The Criminal Justice (Hate Offences) Act was signed into law by Irish President Michael D. Higgins on October 29. This follows the Irish parliament, the Dáil, passing the Criminal Justice (Incitement to Violence or Hatred and Hate Offences) Bill by a majority of 78 to 52 votes.
Among five bills rushed through the Dáil in under six hours on the evening of October 23—a process that normally takes several weeks—the contentious legislation defines gender as
the gender of a person or the gender which a person expresses as the person’s preferred gender or with which the person identifies and includes transgender and a gender other than those of male and female.
As the bill was debated in the Seanad (Senate/upper house), populist senator Sharon Keogan read out the 72 genders which have now gained legal standing, needing 25 minutes to complete the jargon-heavy list.
The passage of the bill into law follows Justice Minister Helen McEntee’s confirmation last month that she was not proceeding with plans to introduce new hate speech laws, but would proceed with the hate crime element of the legislation.
McEntee said she wanted to “remove the incitement to violence or hatred provisions entirely from this bill so that we can progress this important element of legislation and send a very clear message that hatred and violence are not tolerated in our society,” adding,
I have said very publicly that I believe we need to update our 1989 Acts. I absolutely believe this needs to be next on our agenda.
Speaking earlier, Ms McEntee said that she “absolutely believes” that the Dáil will in the future consider introducing hate speech laws.
“I believe that instead of not enacting any element of [the bill], I wanted to ensure that hate crime, for the first time, was put on statute. We’re the first country across Europe to have it, and I absolutely believe that we need to have it,” Ms McEntee said.
A number of opposition politicians expressed strong objection to the revised Bill, including the Rural Independent Group, who voted against the legislation. Mattie McGrath said that the legislation should be “taken back.”
“Why the rush? Rushed legislation is often, nearly always, bad legislation,” he said, stating that the law was about “trying to intimidate ordinary citizens from having their voice heard. You don’t like the voice of the people,” McGrath told the justice minister:
Your government has been the most anti-ordinary people that I’ve ever seen here in my term of four governments. I don’t know why you’ve such a dislike for them. The games you’re playing with them and the legislation you’re passing is not helping the people.

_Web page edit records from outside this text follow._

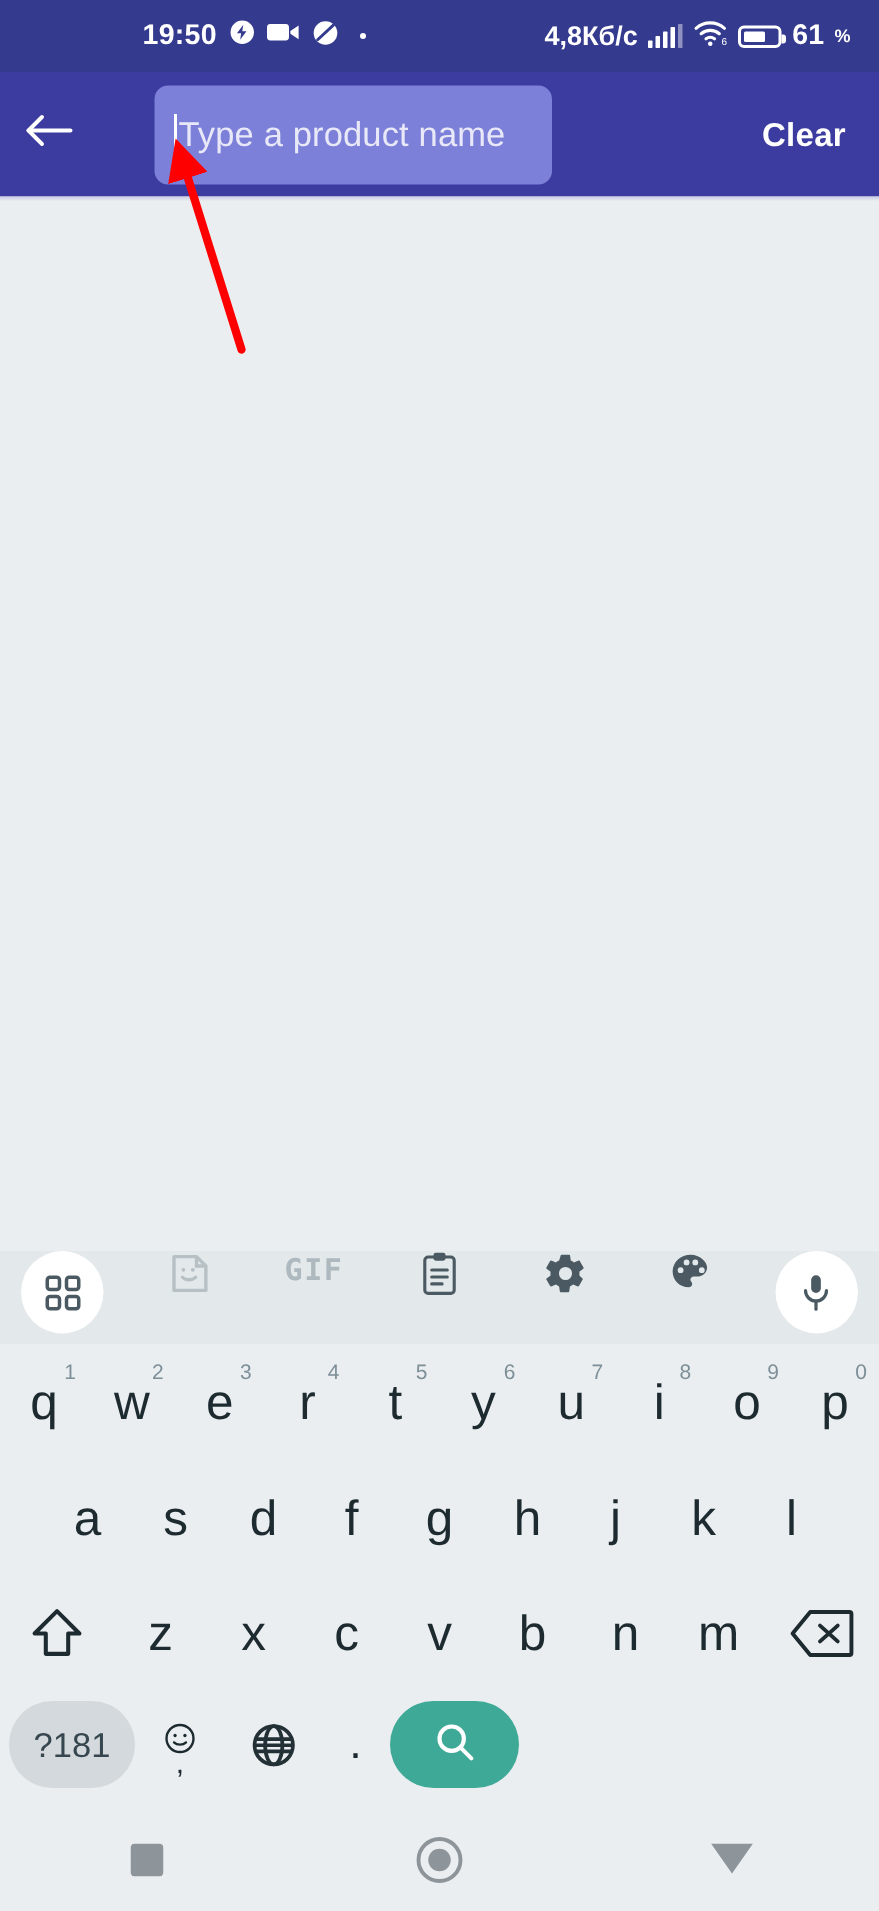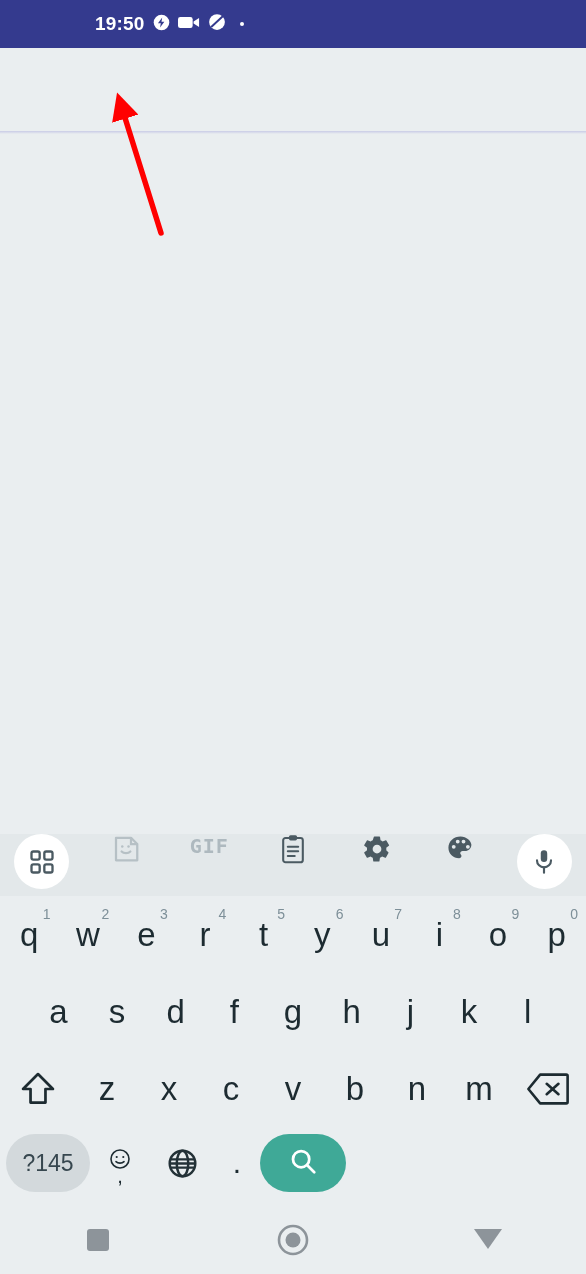--- a/index.html
+++ b/index.html
@@ -243,22 +243,61 @@
           </svg>
       </span>
       <span>
         <svg width="18" height="18" viewBox="0 0 24 24">
             <circle cx="12" cy="12" r="10.5" fill="#fff"></circle>
             <path d="M5 18 L19 5" stroke="#343a8e" stroke-width="2.6" stroke-linecap="round"></path>
           </svg>
       </span>
       <span class="sb-dot"></span>
     </div>
+    <div class="sb-right">
+      <span class="sb-net">4,8Кб/с</span>
+      <span class="bars">
+          <i></i>
+          <i></i>
+          <i></i>
+          <i></i>
+          <i></i>
+        </span>
+      <span>
+        <svg width="23" height="18" viewBox="0 0 24 19">
+          <path d="M2 6.2a15 15 0 0 1 20 0" stroke="#fff" stroke-width="2.2" fill="none" stroke-linecap="round"></path>
+          <path d="M5.6 10a10 10 0 0 1 12.8 0" stroke="#fff" stroke-width="2.2" fill="none" stroke-linecap="round"></path>
+          <path d="M9 13.6a5 5 0 0 1 6 0" stroke="#fff" stroke-width="2.2" fill="none" stroke-linecap="round"></path>
+          <circle cx="12" cy="17" r="1.6" fill="#fff"></circle>
+          <text x="20" y="18" font-size="7" fill="#fff" font-family="Liberation Sans">6</text>
+        </svg>
+      </span>
+      <span class="batt">
+          <span style="width:14px"></span>
+        </span>
+      <span class="sb-batt-text">61</span>
+      <span class="sb-batt-pct">%</span>
+    </div>
   </div>
 
+  <div id="app-bar">
+    <div id="back-btn">
+      <span>
+        <svg width="34" height="26" viewBox="0 0 34 26">
+          <path d="M3 13 H31" stroke="#fff" stroke-width="2.6" stroke-linecap="round"></path>
+          <path d="M12 4 L3 13 L12 22" stroke="#fff" stroke-width="2.6" fill="none" stroke-linecap="round" stroke-linejoin="round"></path>
+        </svg>
+      </span>
+    </div>
+    <div id="search-field">
+      <span id="caret"></span>
+      <span id="search-placeholder">Type a product name</span>
+    </div>
+    <div id="clear-btn">Clear</div>
+  </div>
   <div id="appbar-shadow"></div>
 
   <div id="content">
     <span></span>
   </div>
 
   <svg id="annotation-arrow" viewBox="0 0 110 165">
     <defs>
       <marker id="arrowhead" markerWidth="5" markerHeight="5" refX="2.6" refY="2.5" orient="auto">
         <path d="M0,0 L5,2.5 L0,5 z" fill="#ff0000"></path>
@@ -390,21 +429,21 @@
       <div class="key">m</div>
       <div class="key wide key-back">
         <svg width="46" height="34" viewBox="0 0 34 26" fill="none" stroke="#1d2b31" stroke-width="2" stroke-linejoin="round" stroke-linecap="round">
           <path d="M11 2 H31 a1 1 0 0 1 1 1 v20 a1 1 0 0 1 -1 1 H11 L2 13 Z"></path>
           <path d="M16 9 l9 8 M25 9 l-9 8"></path>
         </svg>
       </div>
     </div>
 
     <div id="row4">
-      <div id="key-123">?145</div>
+      <div id="key-123">?181</div>
       <div id="key-emoji">
         <svg width="24" height="24" viewBox="0 0 24 24" fill="none" stroke="#1d2b31" stroke-width="1.6">
           <circle cx="12" cy="12" r="9"></circle>
           <circle cx="8.7" cy="10" r="1.1" fill="#1d2b31" stroke="none"></circle>
           <circle cx="15.3" cy="10" r="1.1" fill="#1d2b31" stroke="none"></circle>
           <path d="M8 14.6c2 2 6 2 8 0" stroke-linecap="round"></path>
         </svg>
         <span class="comma">,</span>
       </div>
       <div id="key-globe">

“This is bad legislation which has been rushed through in the dying days of a bad government,” Sinn Féin’s Deputy Matt Carthy said, adding that “a proper consensus” should have been reached in the House, including “an actual definition of hate“:
The current definition of hate [in the Bill] is defined as hatred. It’s circular, and I don’t believe it’s an acceptable way of doing legislation.

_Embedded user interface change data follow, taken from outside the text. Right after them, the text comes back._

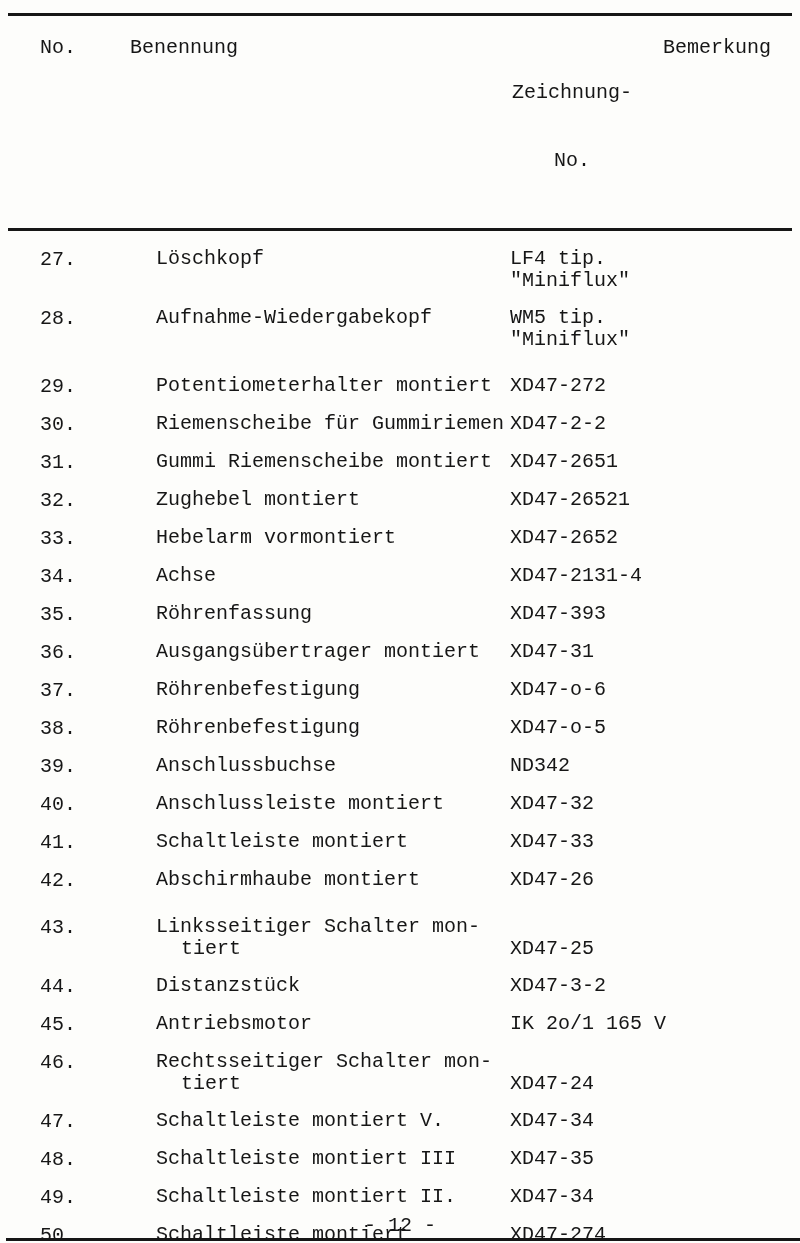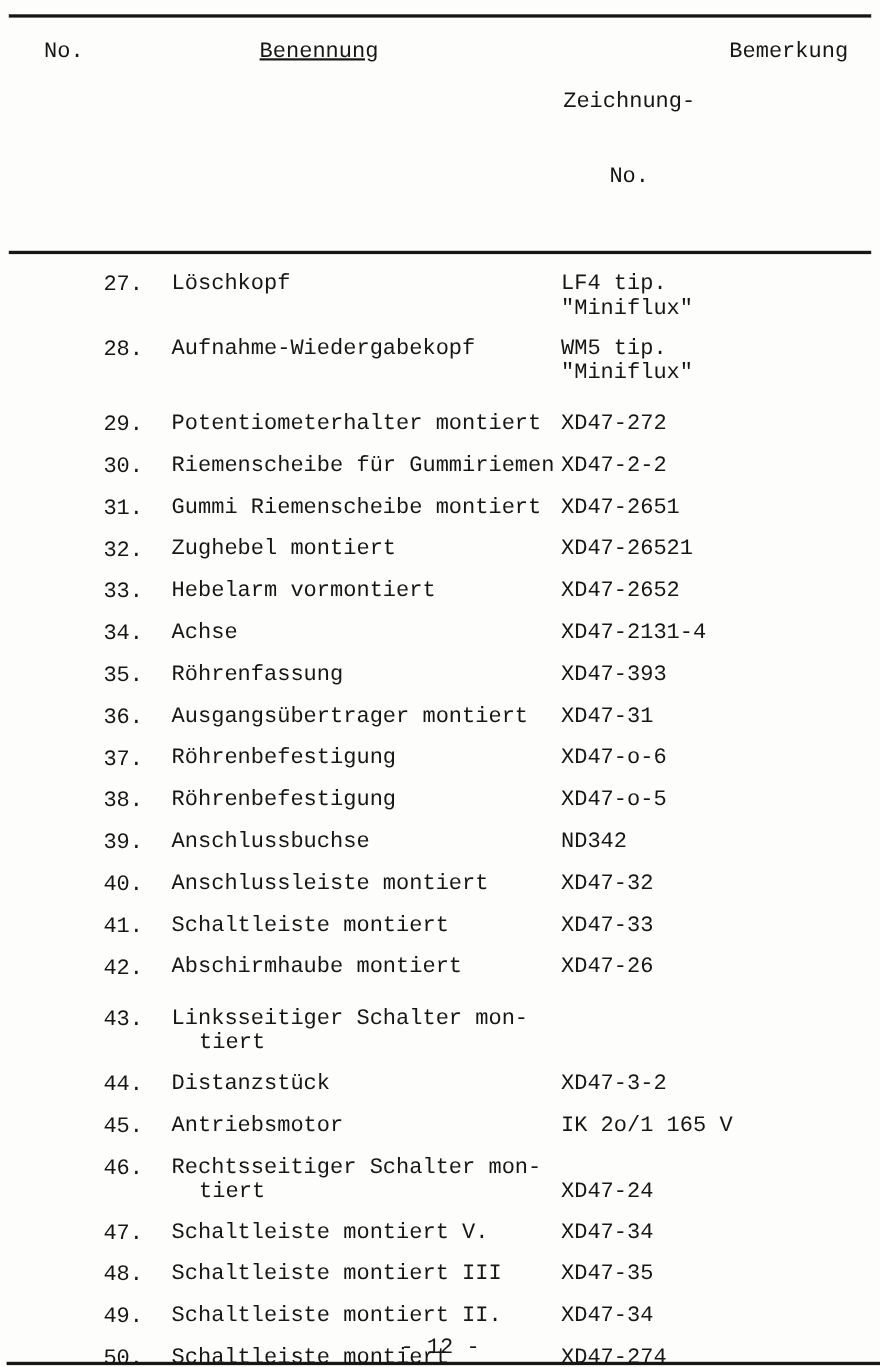--- a/index.html
+++ b/index.html
@@ -35,36 +35,35 @@
     display: grid;
     grid-template-columns: 40px 90px 380px 138px 1fr;
   }
   .header-row {
     padding: 20px 0 10px 0;
   }
   .hcell { white-space: pre; }
   .h-no { grid-column: 2; }
   .h-ben {
     grid-column: 3;
-    text-align: center;
+    text-align: left;
     padding-right: 60px;
-    text-decoration: underline;
   }
   .h-zei { grid-column: 4; padding-left: 2px; }
   .h-zei .zei-line2 {
     display: block;
     width: 120px;
     text-align: center;
   }
   .h-bem { grid-column: 5; padding-left: 15px; }
   .tbody { padding-top: 17px; }
   .row { margin-bottom: 15px; }
   .row.gap-lg { margin-bottom: 24px; }
   .cell { white-space: pre; }
-  .c-no  { grid-column: 2; text-align: right; }
+  .c-no  { grid-column: 2; }
   .c-ben { grid-column: 3; margin-left: 26px; }
   .c-zei { grid-column: 4; }
   .c-bem { grid-column: 5; }
   .line {
     display: block;
     line-height: 22px;
   }
   .line:empty { display: none; }
   .line-indent { padding-left: 25px; }
   .line-drop { margin-top: 22px; }
@@ -206,20 +205,21 @@
     <div class="grid row gap-lg">
       <div class="cell c-no">42.</div>
       <div class="cell c-ben"><span class="line">Abschirmhaube montiert</span></div>
       <div class="cell c-zei"><span class="line">XD47-26</span></div>
       <div class="cell c-bem"></div>
     </div>
 
     <div class="grid row">
       <div class="cell c-no">43.</div>
       <div class="cell c-ben"><span class="line">Linksseitiger Schalter mon-</span><span class="line line-indent">tiert</span></div>
+      <div class="cell c-zei"><span class="line line-drop">XD47-25</span></div>
       <div class="cell c-bem"></div>
     </div>
 
     <div class="grid row">
       <div class="cell c-no">44.</div>
       <div class="cell c-ben"><span class="line">Distanzstück</span></div>
       <div class="cell c-zei"><span class="line">XD47-3-2</span></div>
       <div class="cell c-bem"></div>
     </div>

Carthy said the hate crime bill is “trying to introduce a new definition of gender, despite there being no consensus as to what that means,” pointing out that the Bill defines gender as including transgender, and a “gender other than male or female.”
“Minister, most people do not understand what that means precisely,” he said.

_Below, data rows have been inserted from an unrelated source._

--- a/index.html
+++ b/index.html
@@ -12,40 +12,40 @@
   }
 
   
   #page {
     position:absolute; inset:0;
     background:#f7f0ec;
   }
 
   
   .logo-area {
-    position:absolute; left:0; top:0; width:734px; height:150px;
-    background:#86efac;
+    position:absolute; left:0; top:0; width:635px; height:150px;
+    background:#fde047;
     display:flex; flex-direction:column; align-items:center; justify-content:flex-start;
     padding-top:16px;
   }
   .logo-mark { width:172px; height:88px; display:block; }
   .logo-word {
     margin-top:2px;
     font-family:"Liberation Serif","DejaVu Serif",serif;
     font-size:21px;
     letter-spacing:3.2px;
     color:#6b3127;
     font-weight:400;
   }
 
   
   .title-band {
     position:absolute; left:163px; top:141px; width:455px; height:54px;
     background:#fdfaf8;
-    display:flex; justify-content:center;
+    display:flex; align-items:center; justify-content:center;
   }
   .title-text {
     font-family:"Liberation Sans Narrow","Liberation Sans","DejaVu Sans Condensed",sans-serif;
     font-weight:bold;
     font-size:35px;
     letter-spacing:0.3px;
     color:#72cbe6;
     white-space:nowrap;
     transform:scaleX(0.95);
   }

Independent Deputy Danny Healy-Rae said, “We’ve been a democratic State for the last 100 years. What was wrong with it? Why are we trying to change it? Why are we trying to shut people up? Why are we trying to deny them the right to talk?”
Ireland’s Prohibition of Incitement to Hatred Act, 1989 addresses inciting hatred against groups of people, but not incitement to hatred against individuals, which led the European Union to criticise Ireland—like Bulgaria and Estonia—for not having laws on crimes aggravated by hatred.